## REQUIREMENT
Your answer should be one number: how many lines of the data include the string "bold"?

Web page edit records
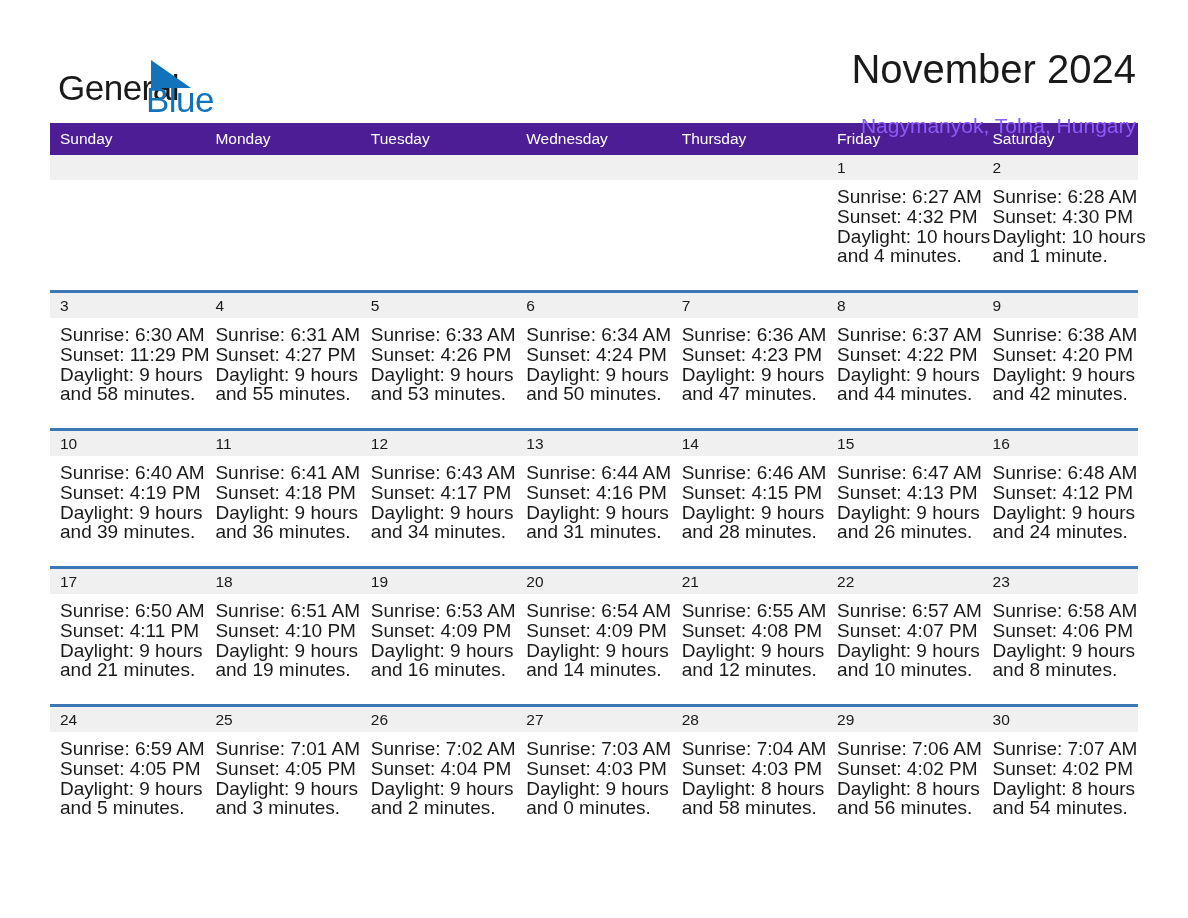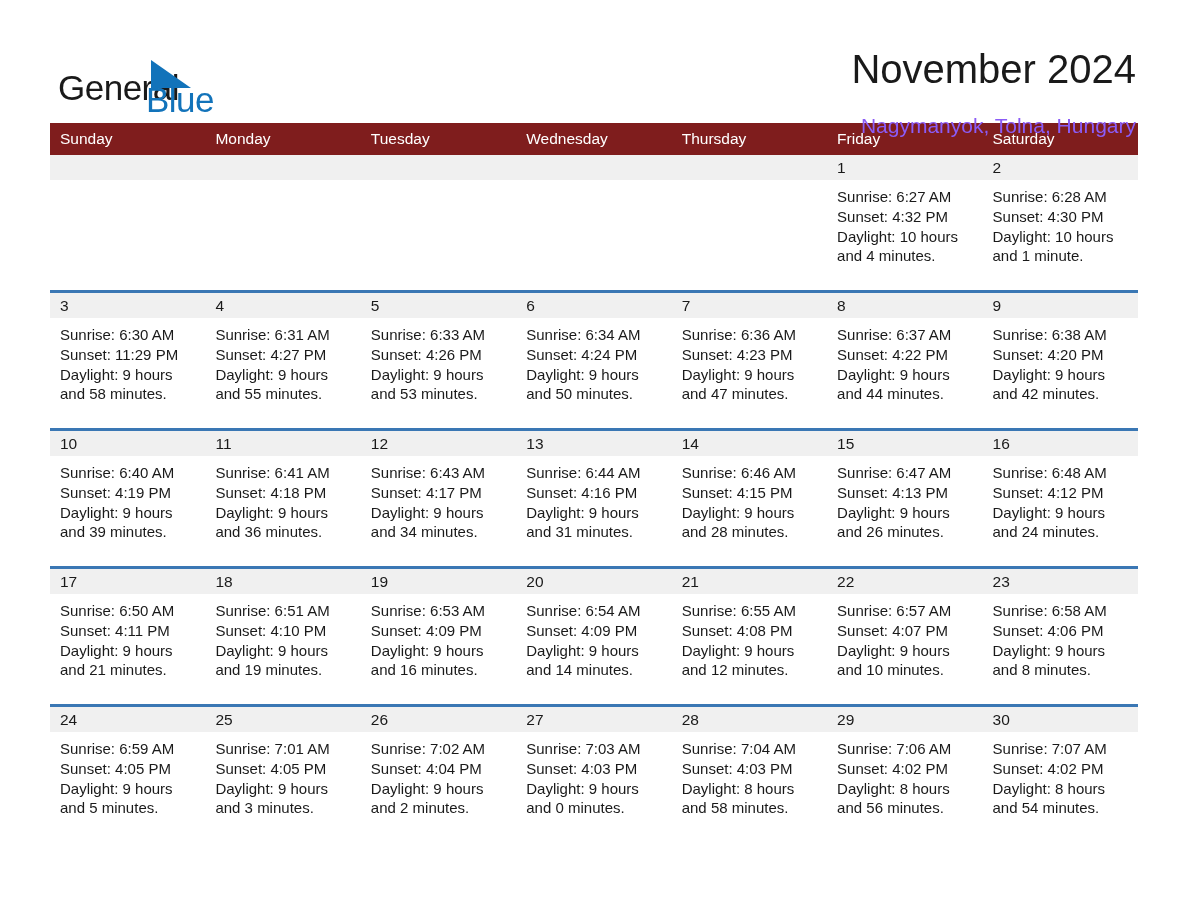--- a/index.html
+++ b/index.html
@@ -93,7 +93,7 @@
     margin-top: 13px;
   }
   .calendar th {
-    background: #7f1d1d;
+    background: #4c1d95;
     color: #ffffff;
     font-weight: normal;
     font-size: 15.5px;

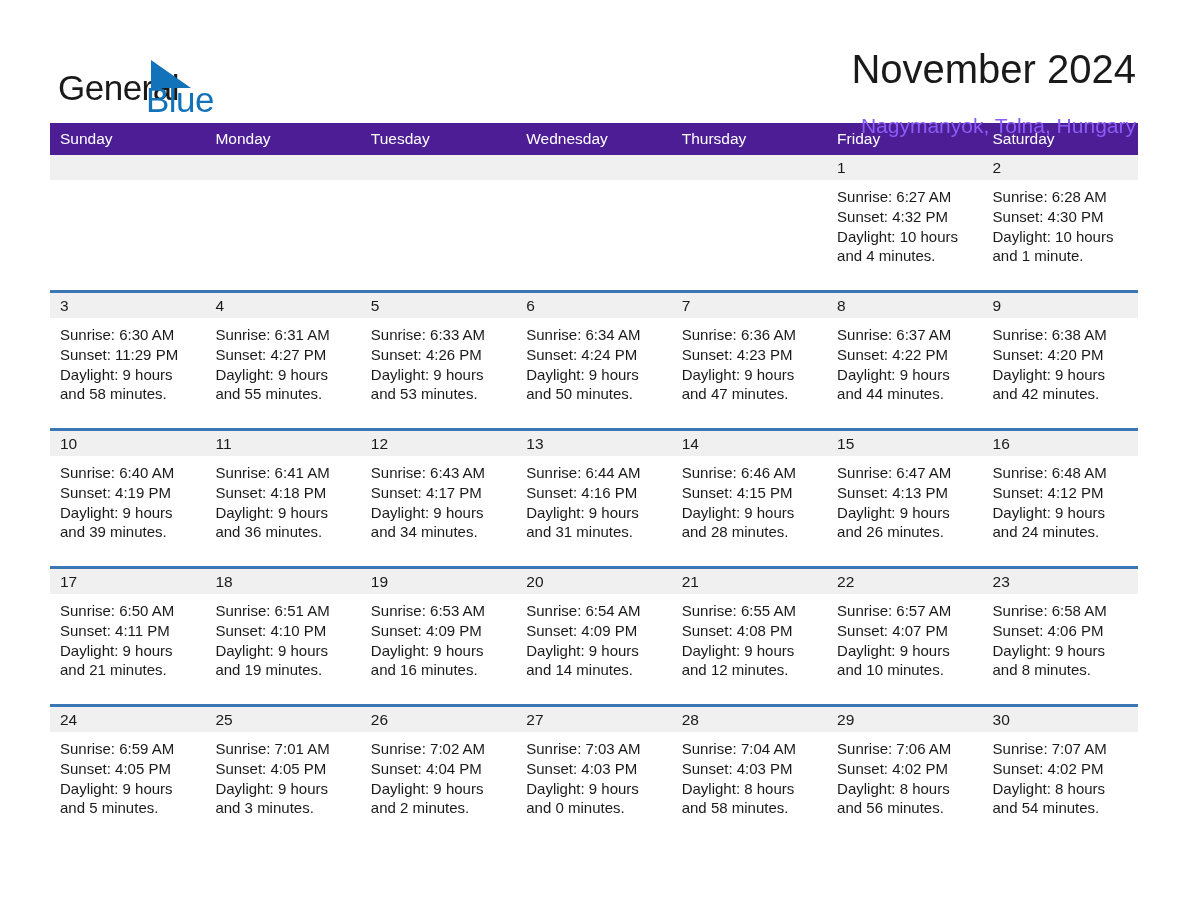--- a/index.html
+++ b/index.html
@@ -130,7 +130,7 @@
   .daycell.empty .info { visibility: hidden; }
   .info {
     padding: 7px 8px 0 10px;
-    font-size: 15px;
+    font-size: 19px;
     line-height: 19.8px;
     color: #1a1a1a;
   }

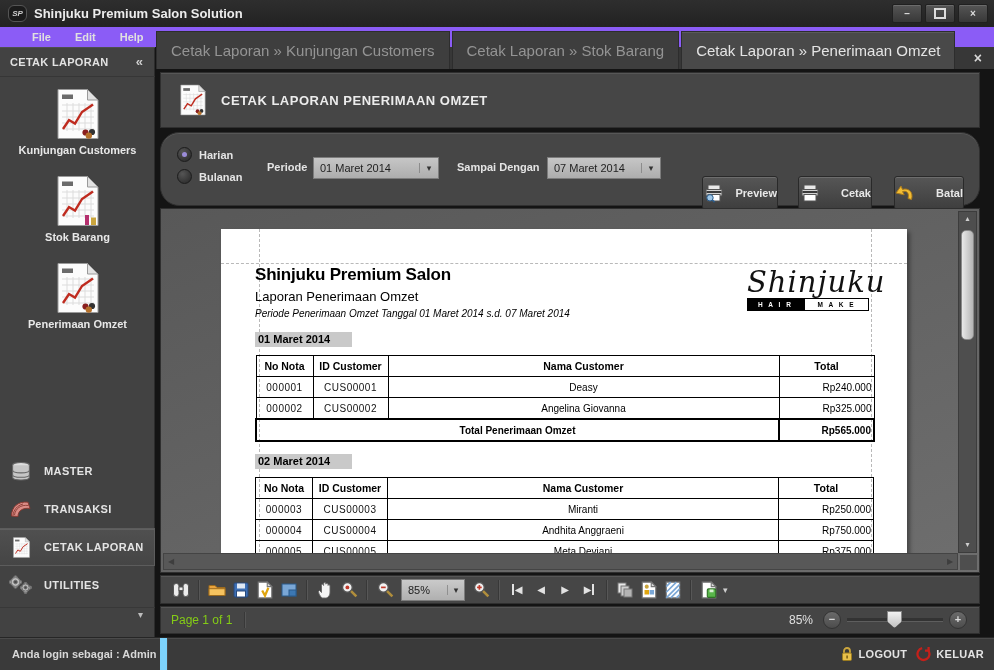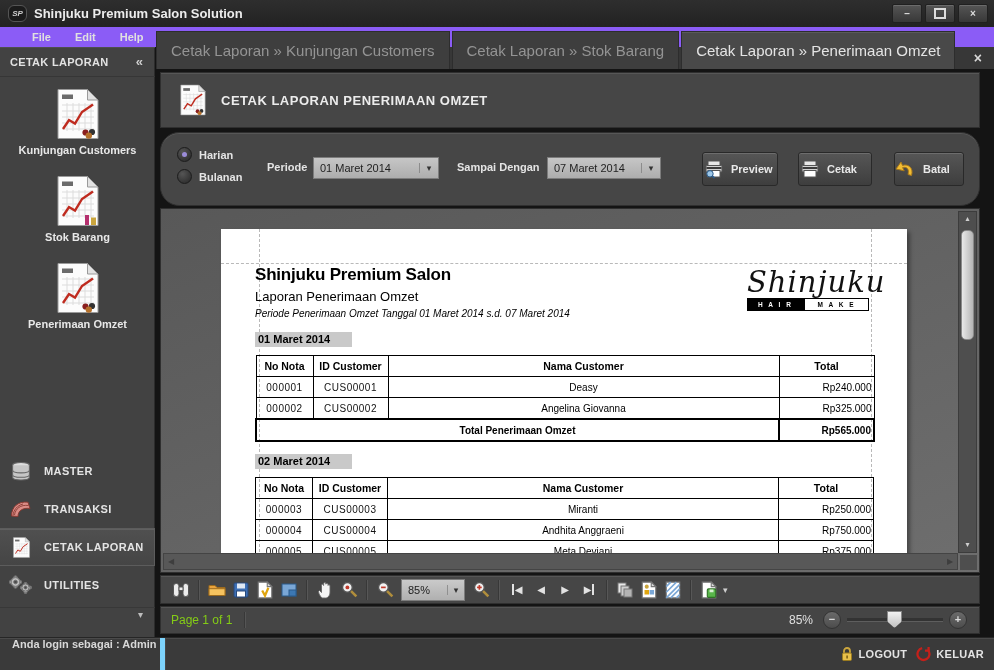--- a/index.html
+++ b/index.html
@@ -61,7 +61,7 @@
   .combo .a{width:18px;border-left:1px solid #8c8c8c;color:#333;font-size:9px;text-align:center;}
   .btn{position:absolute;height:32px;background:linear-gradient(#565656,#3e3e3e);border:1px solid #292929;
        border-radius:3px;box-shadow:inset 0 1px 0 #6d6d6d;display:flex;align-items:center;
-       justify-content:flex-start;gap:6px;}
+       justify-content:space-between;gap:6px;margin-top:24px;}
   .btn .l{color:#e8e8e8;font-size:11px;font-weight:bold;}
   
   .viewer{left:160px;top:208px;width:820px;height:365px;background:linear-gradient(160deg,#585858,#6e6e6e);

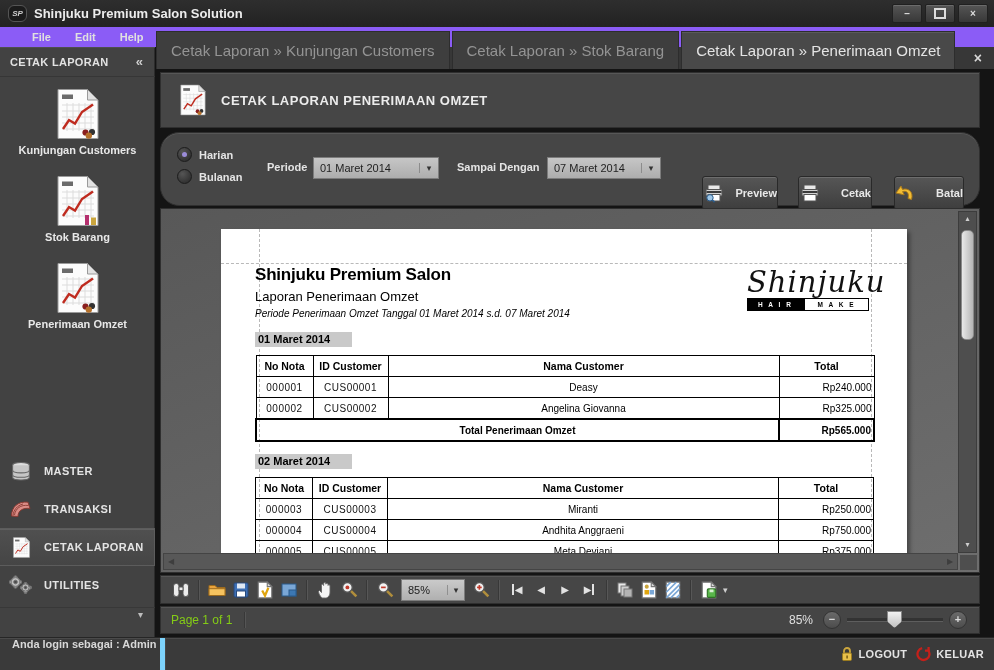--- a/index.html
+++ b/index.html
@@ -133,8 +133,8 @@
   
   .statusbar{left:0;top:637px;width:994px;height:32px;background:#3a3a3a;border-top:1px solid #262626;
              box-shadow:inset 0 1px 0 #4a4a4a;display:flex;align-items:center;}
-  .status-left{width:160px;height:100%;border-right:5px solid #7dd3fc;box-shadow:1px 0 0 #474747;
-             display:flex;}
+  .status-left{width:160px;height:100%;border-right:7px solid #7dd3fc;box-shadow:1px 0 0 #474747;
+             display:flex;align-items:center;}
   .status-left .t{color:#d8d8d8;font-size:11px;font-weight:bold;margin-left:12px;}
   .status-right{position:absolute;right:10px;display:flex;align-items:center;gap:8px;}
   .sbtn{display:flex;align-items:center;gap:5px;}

## RESPONSE AREA
2